Cette semaine, de nombreuses personnes ont été contraintes de quitter leur domicile à la suite d'affrontements entre gangs dans les quartiers de Martissant et Fontamara. Par ailleurs deux cents foyers se sont récemment retrouvés sans abri et ont perdu tous leurs biens à la suite d’un incendie – dont l'origine est encore inconnue – qui a dévasté le site de Toussaint Brave dans la commune de Delmas le 1er juin. Toutes ces personnes ont un besoin immédiat d'assistance, notamment d'abris, de vêtements, de nourriture et d'eau.

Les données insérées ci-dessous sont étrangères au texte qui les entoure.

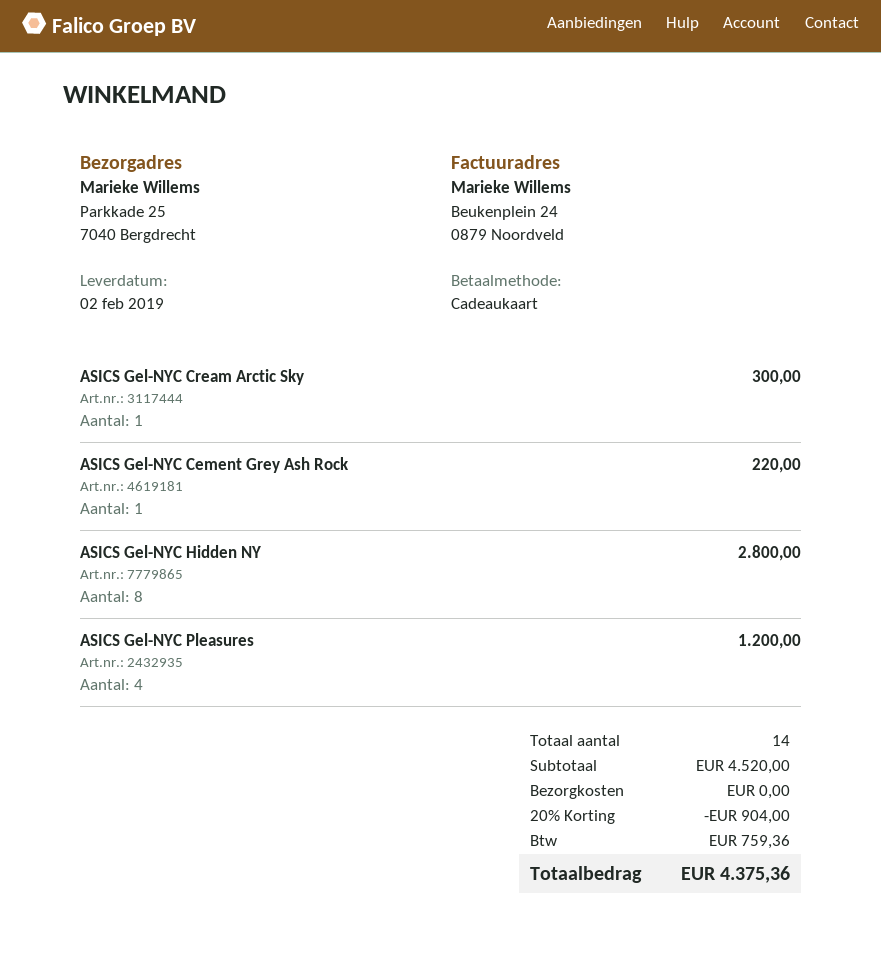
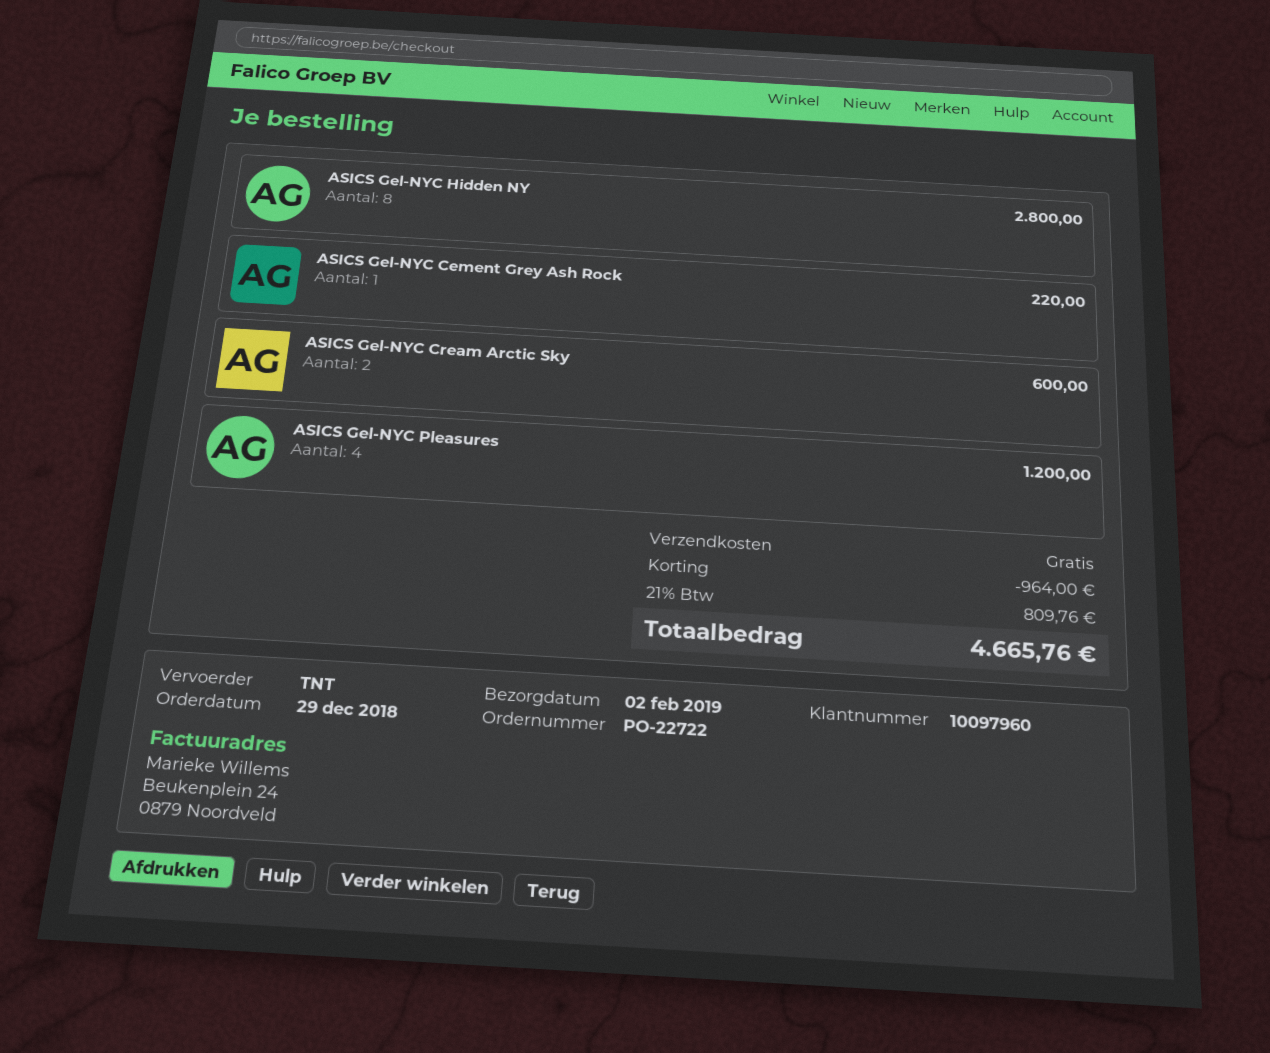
ASICS Gel-NYC Cream Arctic Sky: 1 for 300.00 -> 2 for 600.00
discount: 904.00 -> 964.00
tax: 759.36 -> 809.76
total: 4375.36 -> 4665.76

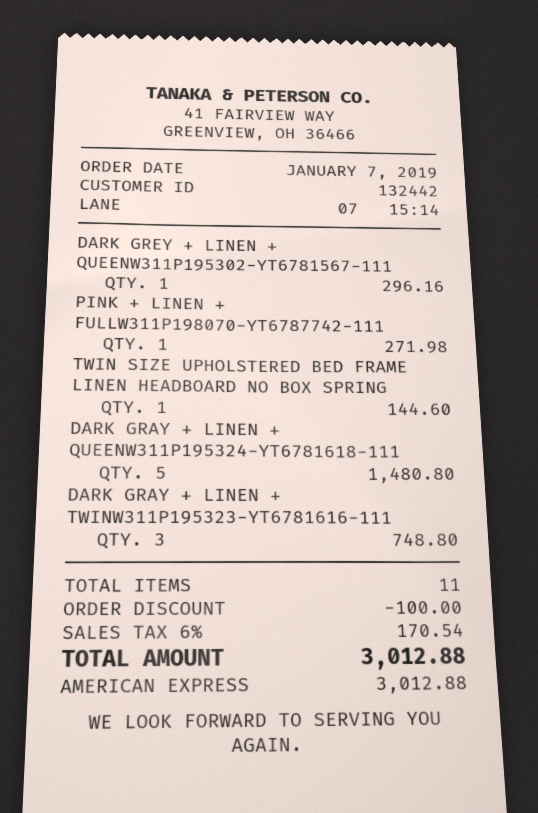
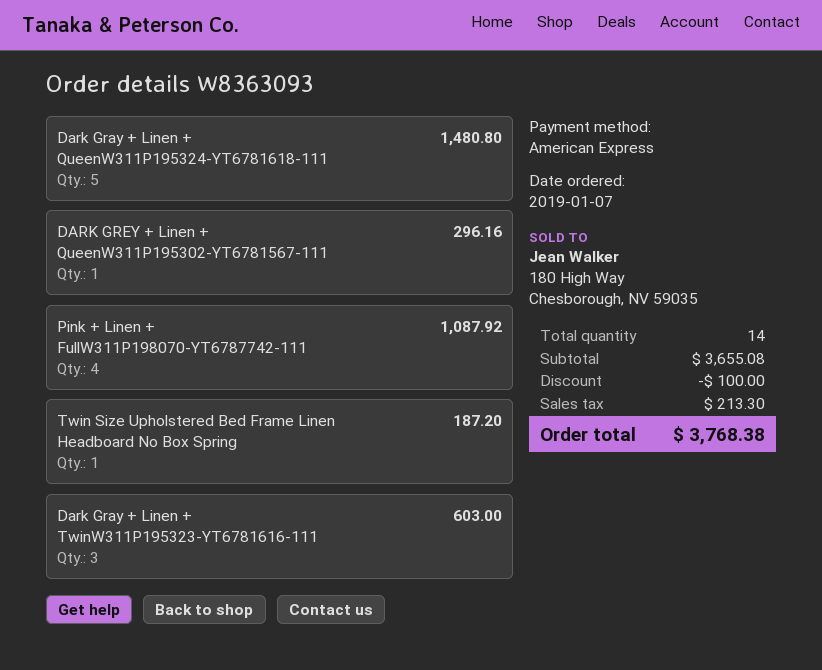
PINK + LINEN + FULLW311P198070-YT6787742-111: 1 for 271.98 -> 4 for 1087.92
TWIN SIZE UPHOLSTERED BED FRAME LINEN HEADBOARD NO BOX SPRING: 1 for 144.60 -> 1 for 187.20
DARK GRAY + LINEN + TWINW311P195323-YT6781616-111: 3 for 748.80 -> 3 for 603.00
total quantity: 11 -> 14
tax: 170.54 -> 213.30
total: 3012.88 -> 3768.38

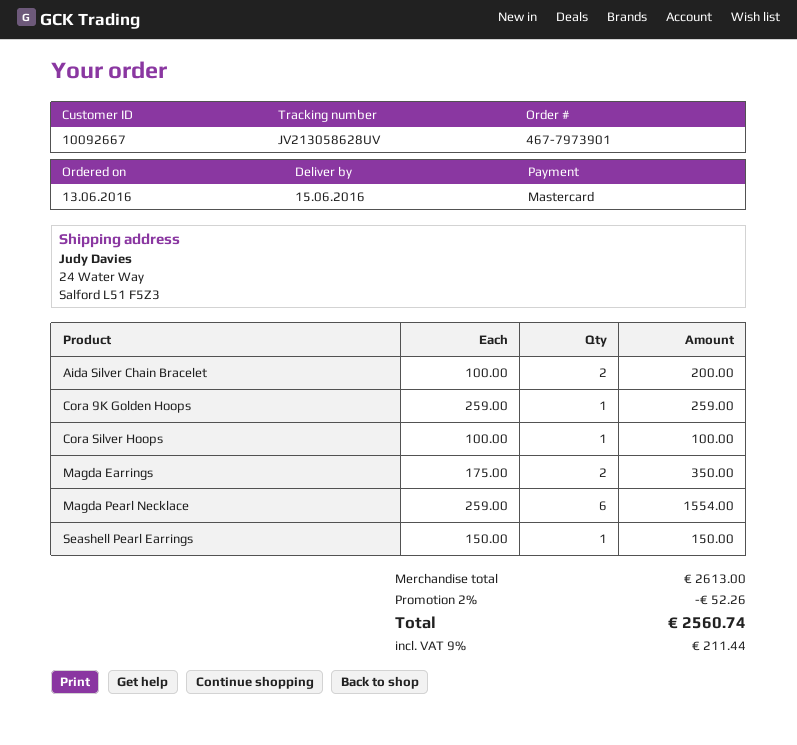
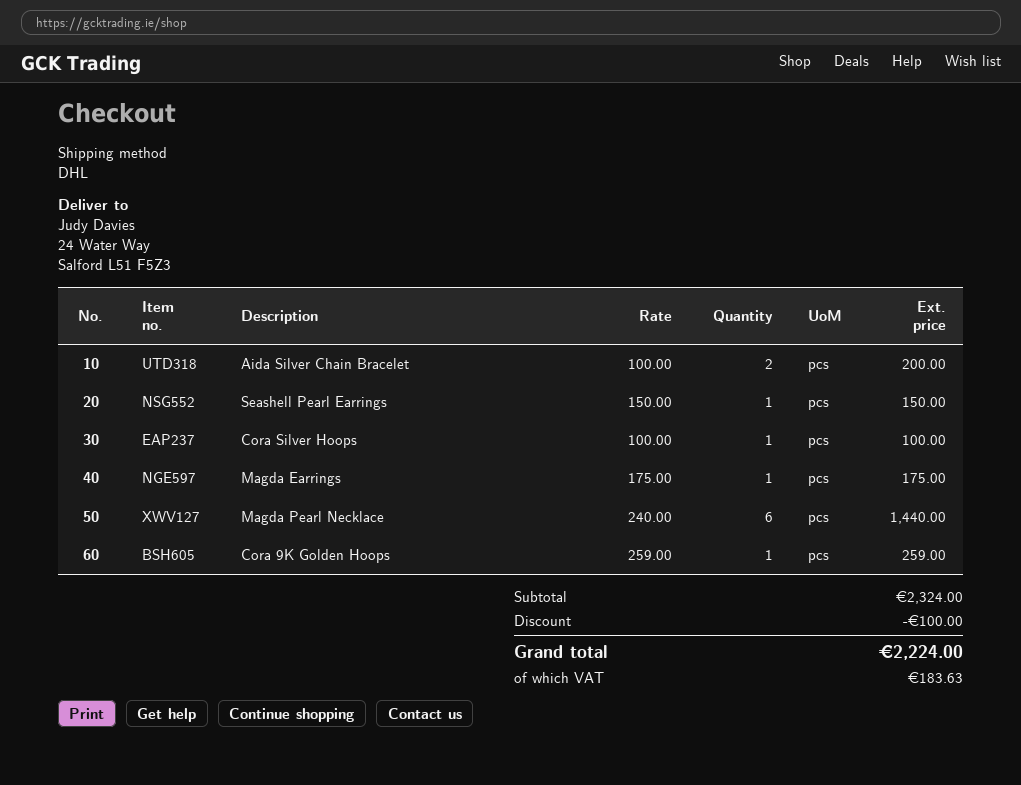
Magda Earrings: 2 x 175.00 = 350.00 -> 1 x 175.00 = 175.00
Magda Pearl Necklace: 6 x 259.00 = 1554.00 -> 6 x 240.00 = 1440.00
subtotal: 2613.00 -> 2324.00
discount: 52.26 -> 100.00
tax: 211.44 -> 183.63
total: 2560.74 -> 2224.00

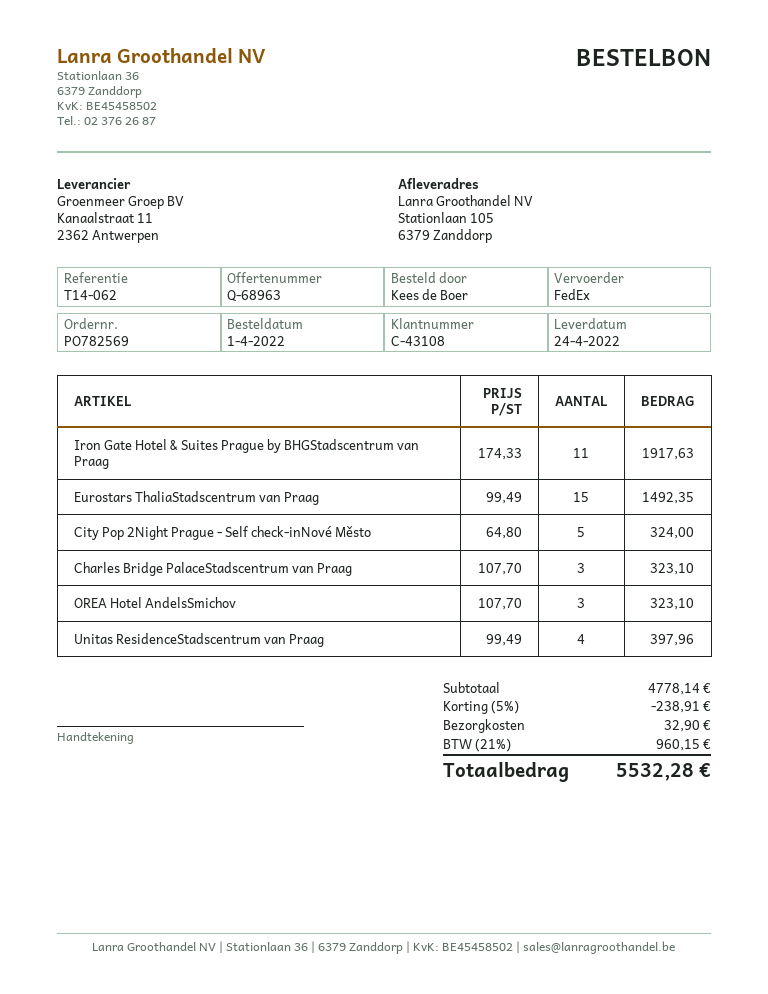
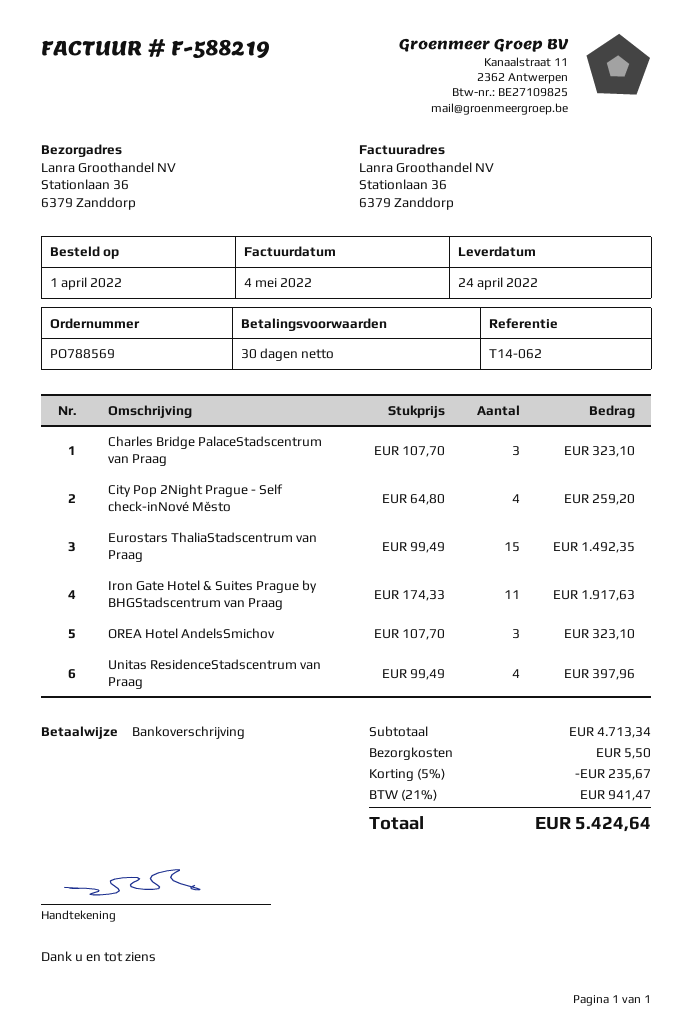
order number: PO782569 -> PO788569
ship to: Stationlaan 105, 6379 Zanddorp -> Stationlaan 36, 6379 Zanddorp
City Pop 2Night Prague - Self check-inNové Město: 5 x 64.80 = 324.00 -> 4 x 64.80 = 259.20
subtotal: 4778.14 -> 4713.34
discount: 5% = 238.91 -> 5% = 235.67
shipping: 32.90 -> 5.50
tax: 21% = 960.15 -> 21% = 941.47
total: 5532.28 -> 5424.64

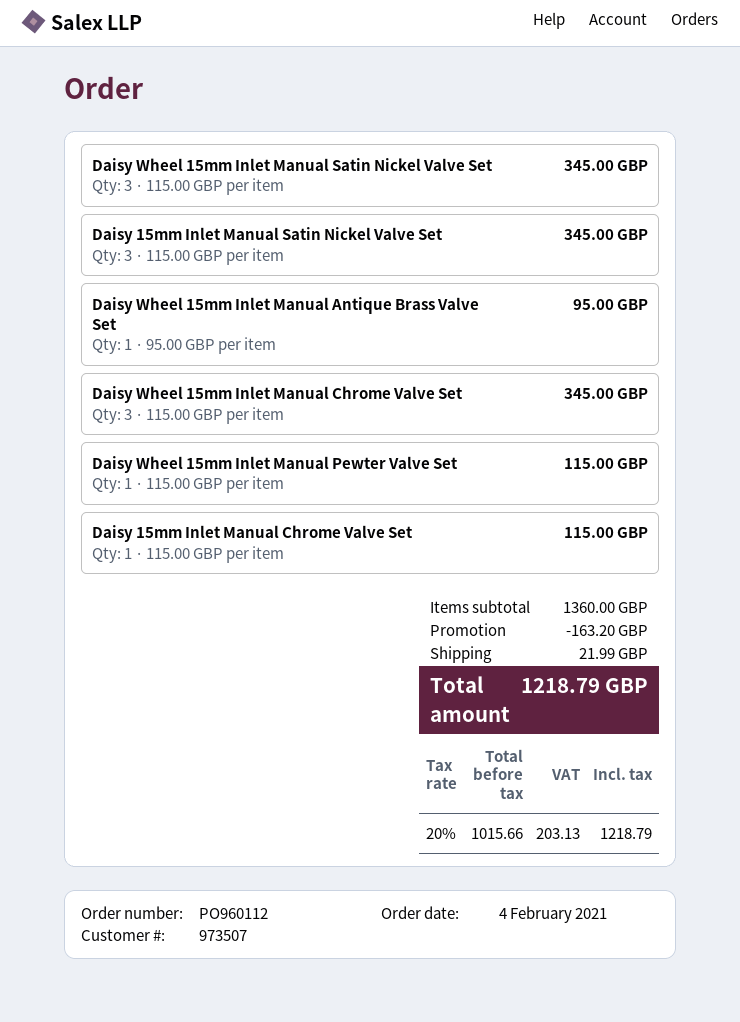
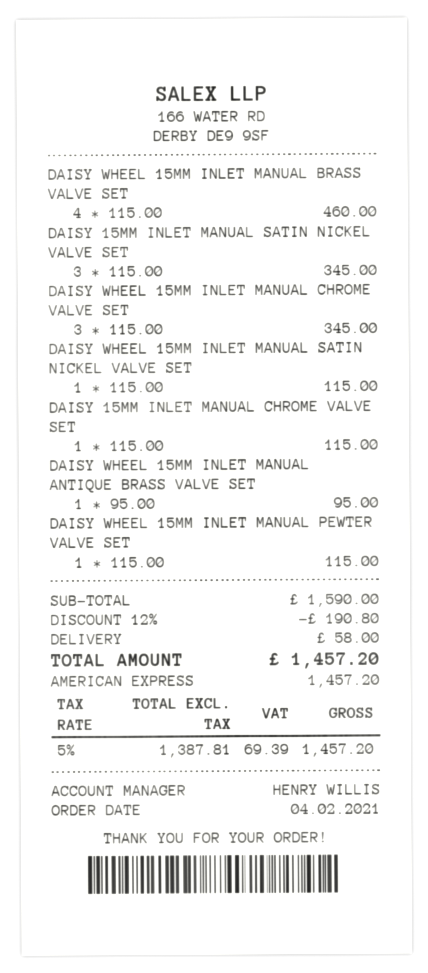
Daisy Wheel 15mm Inlet Manual Satin Nickel Valve Set: 3 x 115.00 = 345.00 -> 1 x 115.00 = 115.00
DAISY WHEEL 15MM INLET MANUAL BRASS VALVE SET: none -> 4 x 115.00 = 460.00
subtotal: 1360.00 -> 1590.00
discount: 163.20 -> 190.80
shipping: 21.99 -> 58.00
net: 1015.66 -> 1387.81
tax: 20% = 203.13 -> 5% = 69.39
total: 1218.79 -> 1457.20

Ces incidents s'inscrivent dans le sillage d'autres déplacements forcés de populations. En août 2020, plus de 1000 personnes du quartier de Bel Air, dont les maisons et commerces avaient été incendiés par des gangs, ont été contraintes de se réfugier dans quatre sites peu propices à leur accueil. En mars 2021, près de 2500 personnes ont dû fuir leurs maisons à Tabarre Issa en raison d'attaques orchestrées avec des gangs.
Pour porter assistance aux personnes affectées par ces violences, le Coordinateur Humanitaire des Nations Unies en Haïti, Bruno Lemarquis, « rappelle que la protection des populations est une priorité, considère essentiel que les acteurs humanitaires jouissent d’un accès sans entrave aux personnes déplacées afin de leur fournir l'assistance dont elles ont si désespérément besoin et appelle les autorités à assurer la sécurité du personnel humanitaire, qui fournit une assistance essentielle à ces populations dans le besoin ». L'accès à la santé, à l'éducation et aux autres services de base doit être rétabli sans délai, tout comme la liberté de mouvement.
La communauté humanitaire est entièrement mobilisée pour appuyer les autorités nationales et municipales, ainsi les acteurs locaux qui font preuve d’une grande solidarité communautaire, dans la provision d’une assistance immédiate à ces populations et l’élaboration de solutions de relocalisation lorsque nécessaire et possible.